## DATA FOR REVIEW:
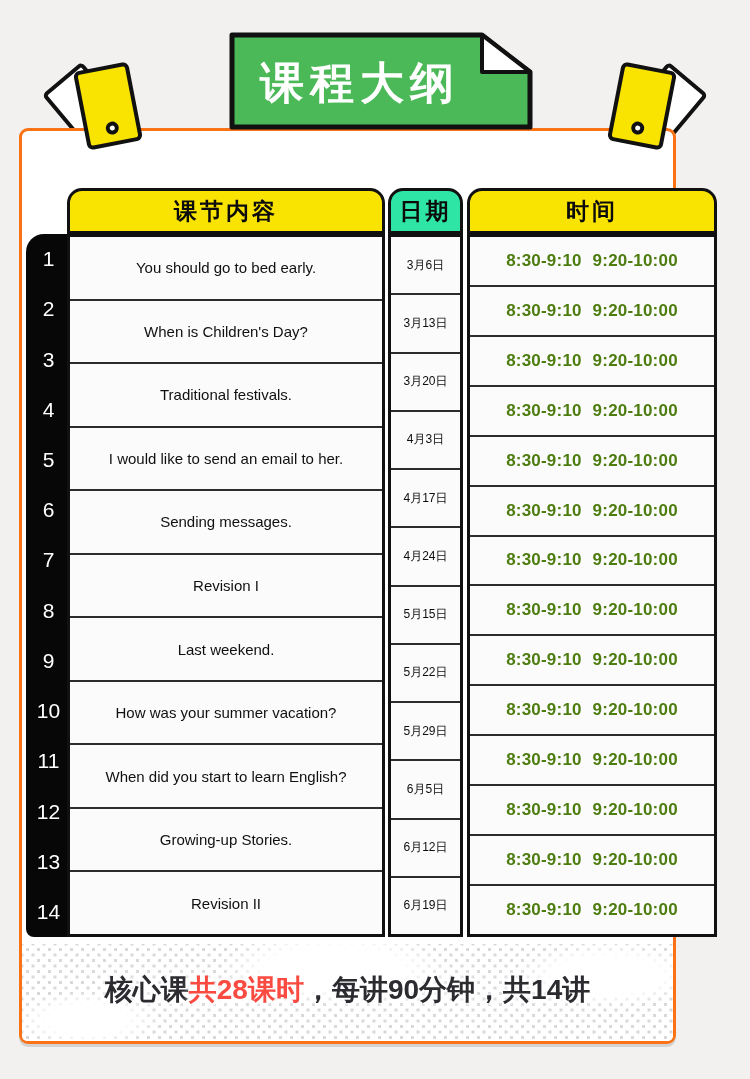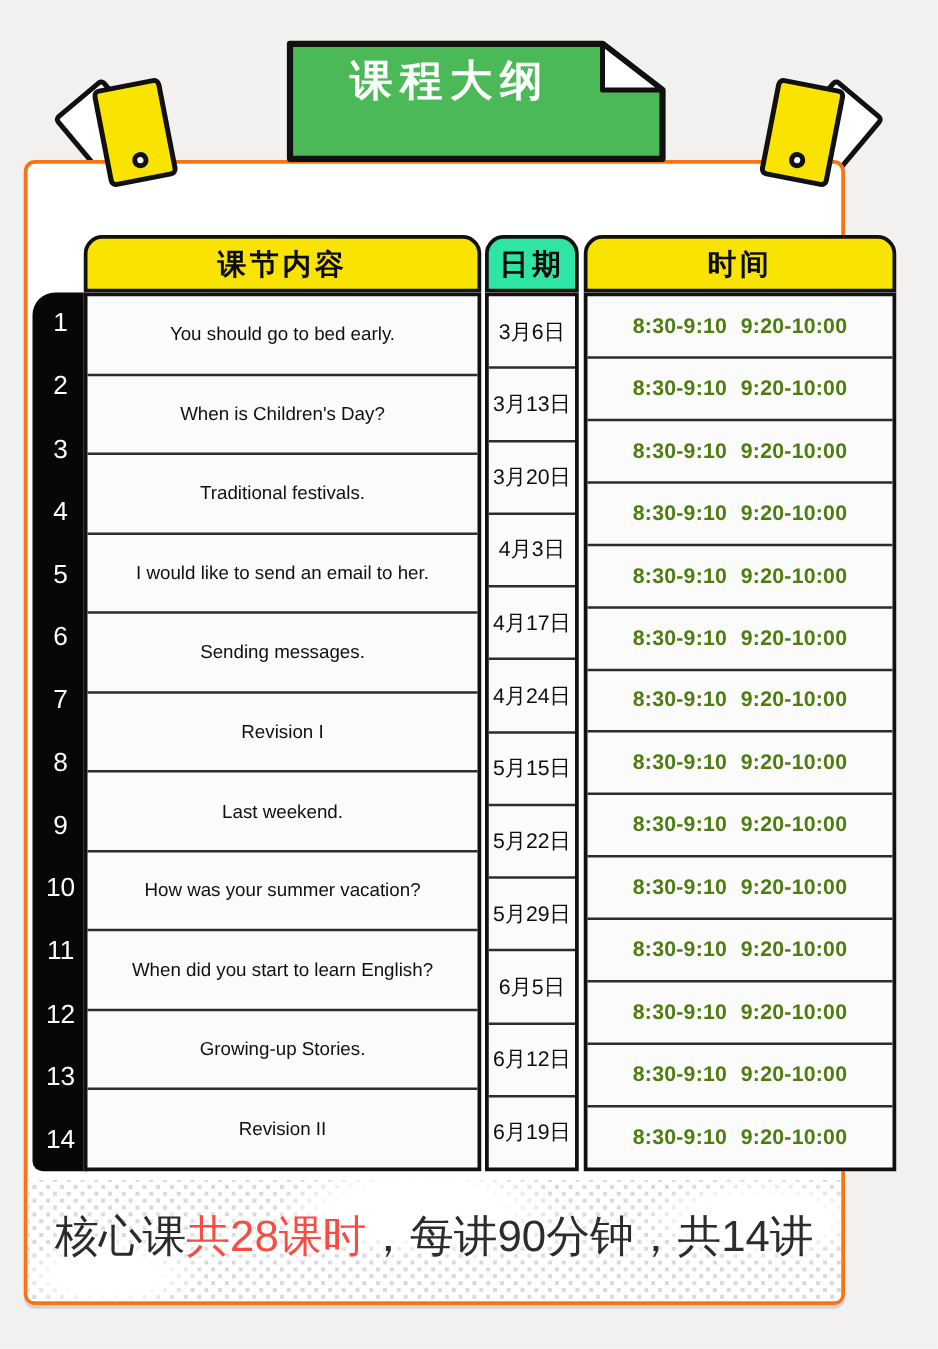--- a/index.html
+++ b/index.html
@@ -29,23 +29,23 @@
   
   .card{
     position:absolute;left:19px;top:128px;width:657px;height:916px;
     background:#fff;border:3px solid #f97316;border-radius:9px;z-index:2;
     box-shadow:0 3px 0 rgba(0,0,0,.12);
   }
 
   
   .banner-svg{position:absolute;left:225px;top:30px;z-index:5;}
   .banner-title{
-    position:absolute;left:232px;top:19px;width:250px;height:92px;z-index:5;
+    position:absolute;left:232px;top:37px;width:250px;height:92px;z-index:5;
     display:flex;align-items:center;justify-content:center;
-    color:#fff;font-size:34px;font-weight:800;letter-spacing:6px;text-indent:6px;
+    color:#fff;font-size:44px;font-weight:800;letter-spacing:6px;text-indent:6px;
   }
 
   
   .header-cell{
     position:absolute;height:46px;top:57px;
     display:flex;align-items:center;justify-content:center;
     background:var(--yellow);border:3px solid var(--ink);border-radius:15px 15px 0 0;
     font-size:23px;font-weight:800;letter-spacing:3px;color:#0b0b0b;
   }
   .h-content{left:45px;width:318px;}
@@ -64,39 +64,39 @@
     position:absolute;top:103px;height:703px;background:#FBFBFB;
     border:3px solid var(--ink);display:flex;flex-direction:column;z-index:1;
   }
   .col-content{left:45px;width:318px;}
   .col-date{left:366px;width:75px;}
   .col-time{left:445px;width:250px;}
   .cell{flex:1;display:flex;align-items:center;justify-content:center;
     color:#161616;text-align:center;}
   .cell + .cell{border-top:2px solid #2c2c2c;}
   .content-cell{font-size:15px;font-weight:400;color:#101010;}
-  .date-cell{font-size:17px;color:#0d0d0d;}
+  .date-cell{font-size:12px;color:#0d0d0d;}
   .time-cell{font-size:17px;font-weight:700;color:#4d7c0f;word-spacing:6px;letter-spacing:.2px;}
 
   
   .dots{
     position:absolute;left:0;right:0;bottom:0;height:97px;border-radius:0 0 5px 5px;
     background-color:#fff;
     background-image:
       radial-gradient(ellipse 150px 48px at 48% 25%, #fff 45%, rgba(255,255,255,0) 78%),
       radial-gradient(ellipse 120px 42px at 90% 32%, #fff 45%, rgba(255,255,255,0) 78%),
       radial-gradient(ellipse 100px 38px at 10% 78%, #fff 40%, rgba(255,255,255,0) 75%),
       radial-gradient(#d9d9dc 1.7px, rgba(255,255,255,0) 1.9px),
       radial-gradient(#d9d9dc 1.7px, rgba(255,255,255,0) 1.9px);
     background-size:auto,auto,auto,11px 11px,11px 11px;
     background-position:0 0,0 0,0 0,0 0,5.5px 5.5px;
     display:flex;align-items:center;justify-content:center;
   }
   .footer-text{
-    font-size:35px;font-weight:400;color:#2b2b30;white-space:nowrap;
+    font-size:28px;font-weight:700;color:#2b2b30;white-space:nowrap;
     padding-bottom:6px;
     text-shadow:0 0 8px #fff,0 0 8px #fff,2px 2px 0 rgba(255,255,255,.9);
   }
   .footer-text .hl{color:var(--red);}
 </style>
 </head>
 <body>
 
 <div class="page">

## EXERCISE PROMPT:
From the first line above down to the line with "var(--ink);border-radius:15px 15px 0 0;", reproduce every line and no others, omitting pictures.

## REPLY TO THE EXERCISE:
--- a/index.html
+++ b/index.html
@@ -29,23 +29,23 @@
   
   .card{
     position:absolute;left:19px;top:128px;width:657px;height:916px;
     background:#fff;border:3px solid #f97316;border-radius:9px;z-index:2;
     box-shadow:0 3px 0 rgba(0,0,0,.12);
   }
 
   
   .banner-svg{position:absolute;left:225px;top:30px;z-index:5;}
   .banner-title{
-    position:absolute;left:232px;top:19px;width:250px;height:92px;z-index:5;
+    position:absolute;left:232px;top:37px;width:250px;height:92px;z-index:5;
     display:flex;align-items:center;justify-content:center;
-    color:#fff;font-size:34px;font-weight:800;letter-spacing:6px;text-indent:6px;
+    color:#fff;font-size:44px;font-weight:800;letter-spacing:6px;text-indent:6px;
   }
 
   
   .header-cell{
     position:absolute;height:46px;top:57px;
     display:flex;align-items:center;justify-content:center;
     background:var(--yellow);border:3px solid var(--ink);border-radius:15px 15px 0 0;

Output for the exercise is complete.